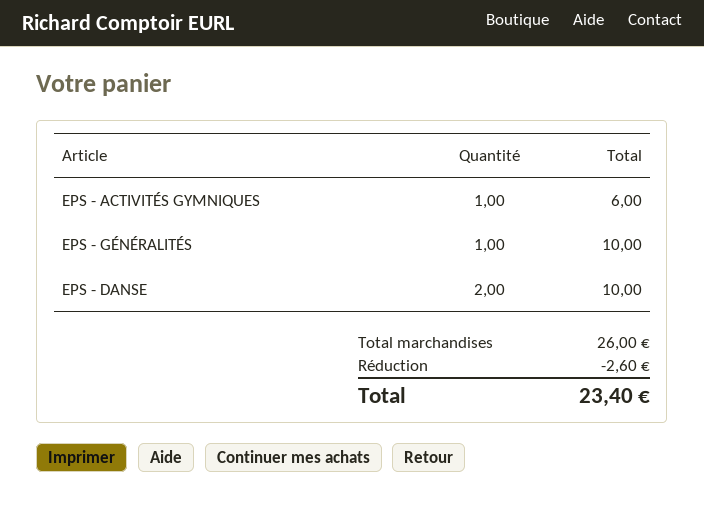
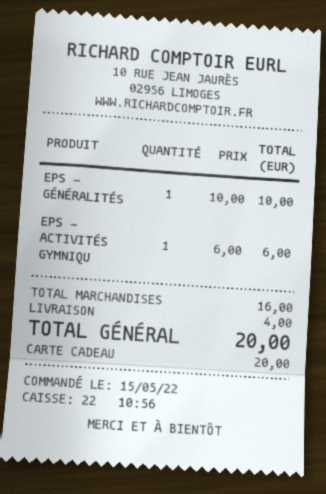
EPS - DANSE: 2 for 10.00 -> none
subtotal: 26.00 -> 16.00
discount: 2.60 -> none
shipping: none -> 4.00
total: 23.40 -> 20.00

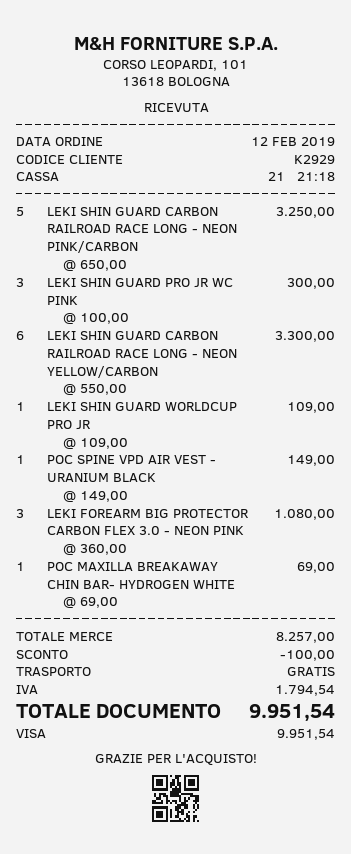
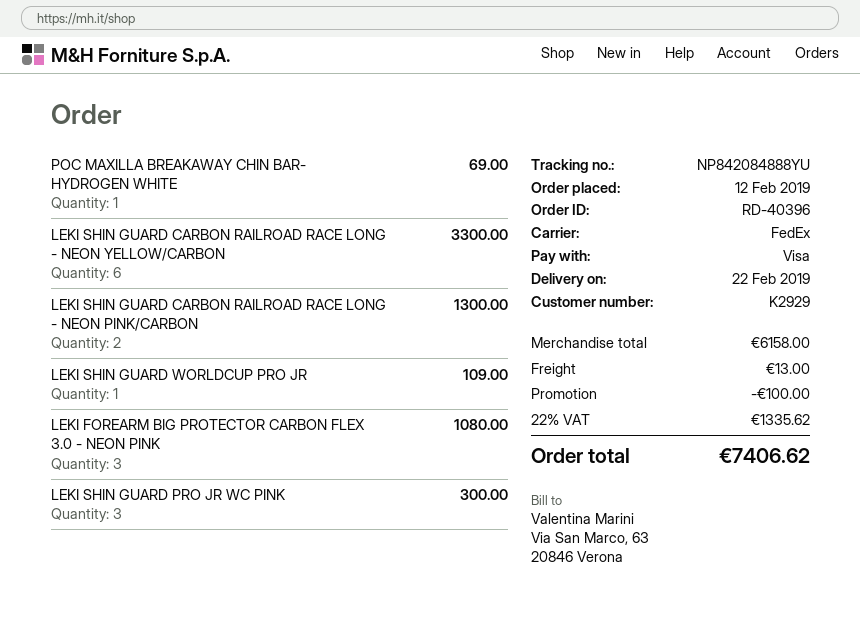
LEKI SHIN GUARD CARBON RAILROAD RACE LONG - NEON PINK/CARBON: 5 for 3250.00 -> 2 for 1300.00
POC SPINE VPD AIR VEST - URANIUM BLACK: 1 for 149.00 -> none
subtotal: 8257.00 -> 6158.00
shipping: 0.00 -> 13.00
tax: 1794.54 -> 1335.62
total: 9951.54 -> 7406.62

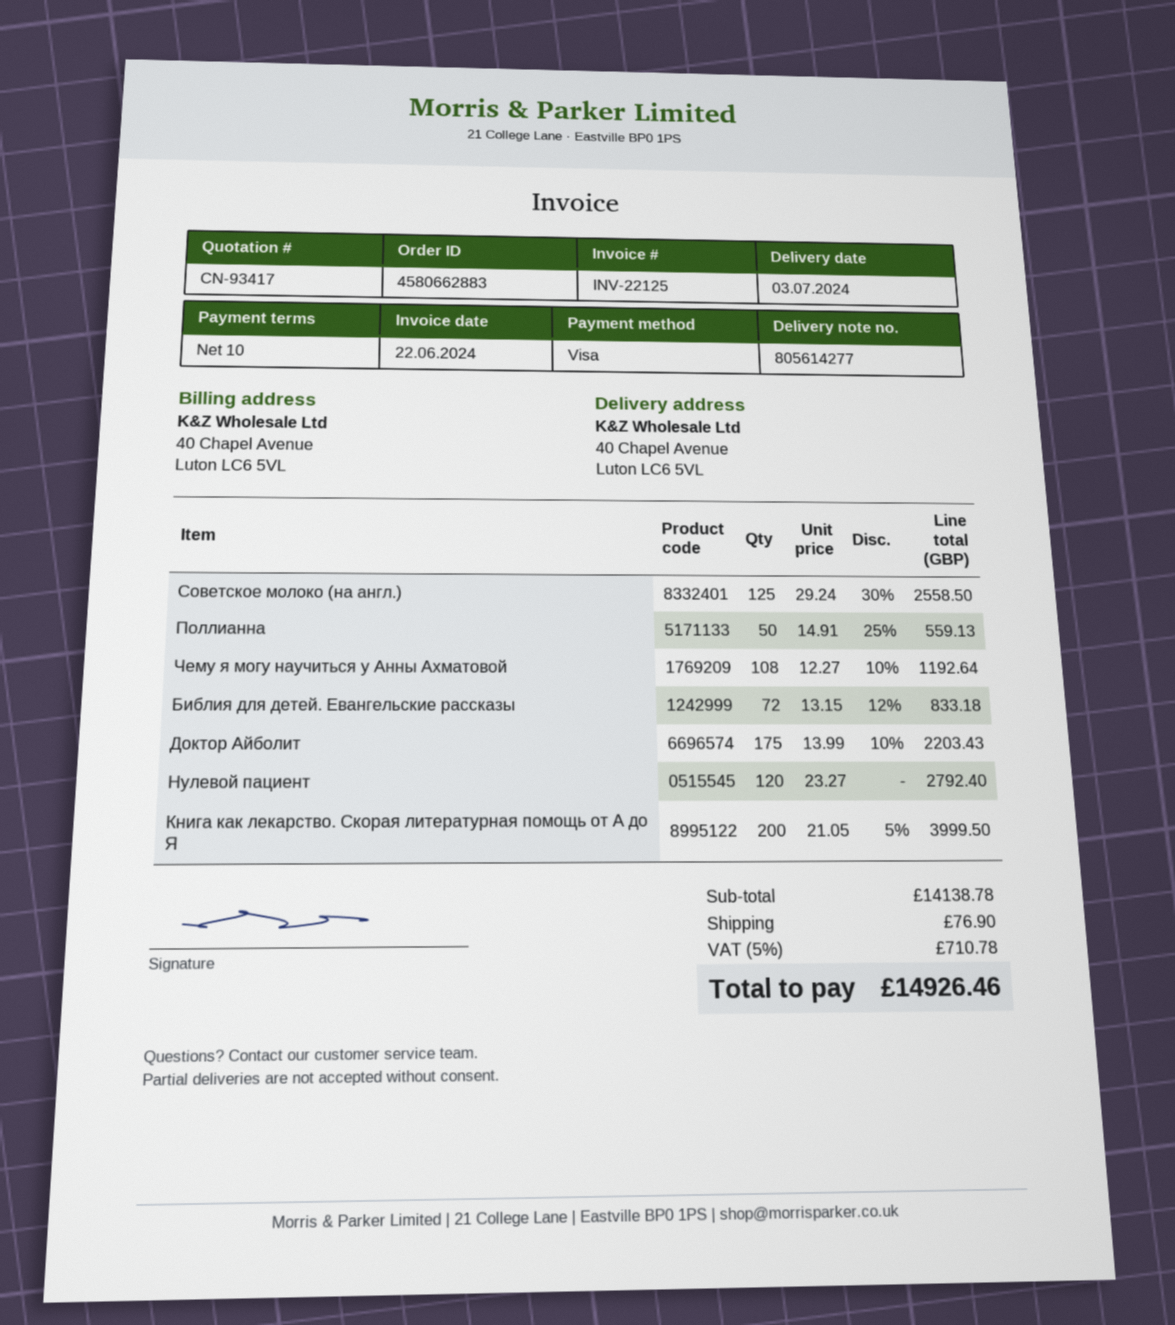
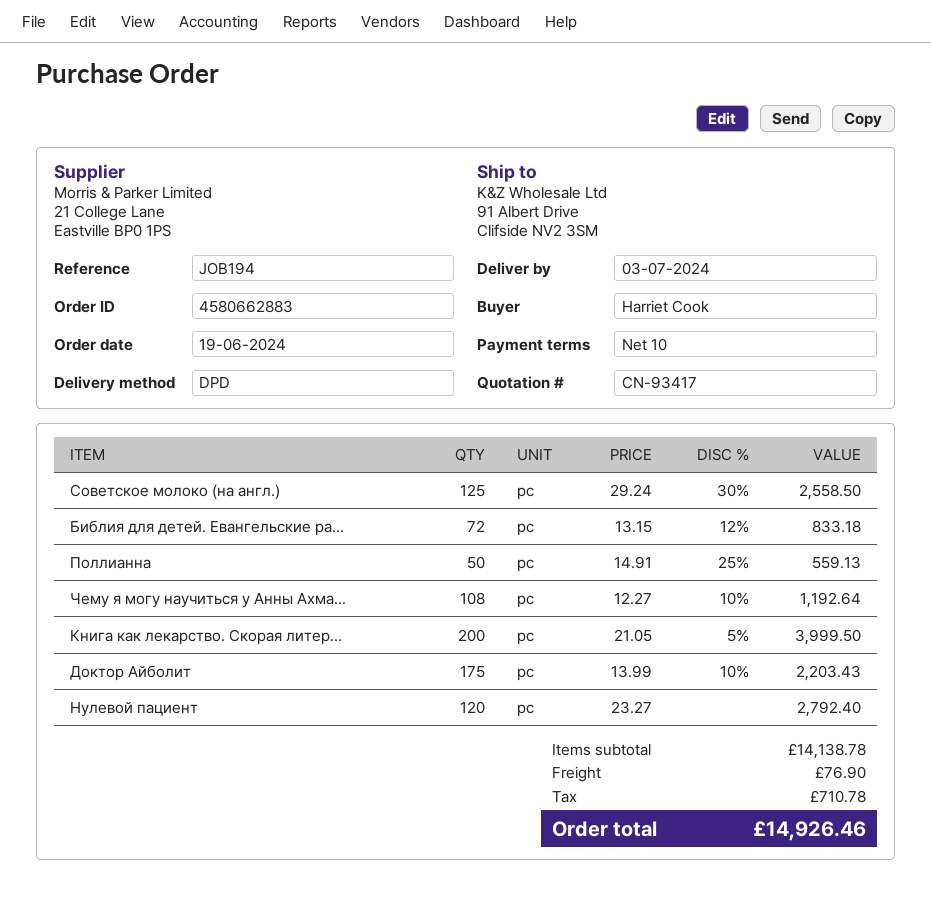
ship to: 40 Chapel Avenue, Luton LC6 5VL -> 91 Albert Drive, Clifside NV2 3SM

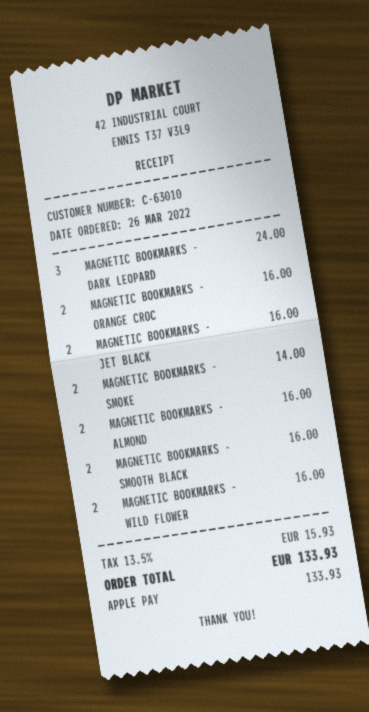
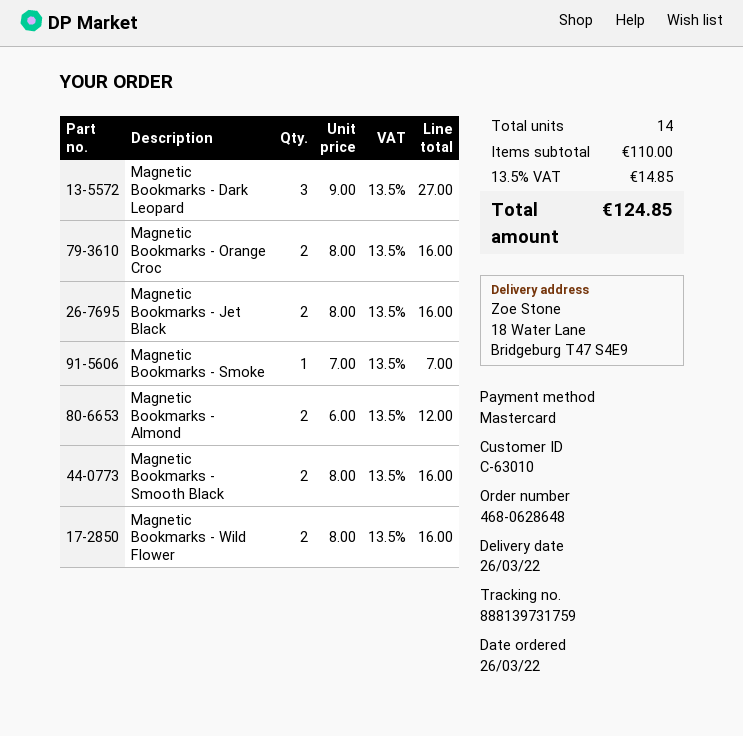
payment method: Apple Pay -> Mastercard
MAGNETIC BOOKMARKS - DARK LEOPARD: 3 for 24.00 -> 3 for 27.00
MAGNETIC BOOKMARKS - SMOKE: 2 for 14.00 -> 1 for 7.00
MAGNETIC BOOKMARKS - ALMOND: 2 for 16.00 -> 2 for 12.00
tax: 13.5% = 15.93 -> 13.5% = 14.85
total: 133.93 -> 124.85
--*--
▶ **INSTRUCTIONS TO FOLLOW**
Reproduce each line of the records above, exactly and without pictures.

▶ **ANSWER BOX**
EPS - DANSE: 2 for 10.00 -> none
subtotal: 26.00 -> 16.00
discount: 2.60 -> none
shipping: none -> 4.00
total: 23.40 -> 20.00

LEKI SHIN GUARD CARBON RAILROAD RACE LONG - NEON PINK/CARBON: 5 for 3250.00 -> 2 for 1300.00
POC SPINE VPD AIR VEST - URANIUM BLACK: 1 for 149.00 -> none
subtotal: 8257.00 -> 6158.00
shipping: 0.00 -> 13.00
tax: 1794.54 -> 1335.62
total: 9951.54 -> 7406.62

ship to: 40 Chapel Avenue, Luton LC6 5VL -> 91 Albert Drive, Clifside NV2 3SM

payment method: Apple Pay -> Mastercard
MAGNETIC BOOKMARKS - DARK LEOPARD: 3 for 24.00 -> 3 for 27.00
MAGNETIC BOOKMARKS - SMOKE: 2 for 14.00 -> 1 for 7.00
MAGNETIC BOOKMARKS - ALMOND: 2 for 16.00 -> 2 for 12.00
tax: 13.5% = 15.93 -> 13.5% = 14.85
total: 133.93 -> 124.85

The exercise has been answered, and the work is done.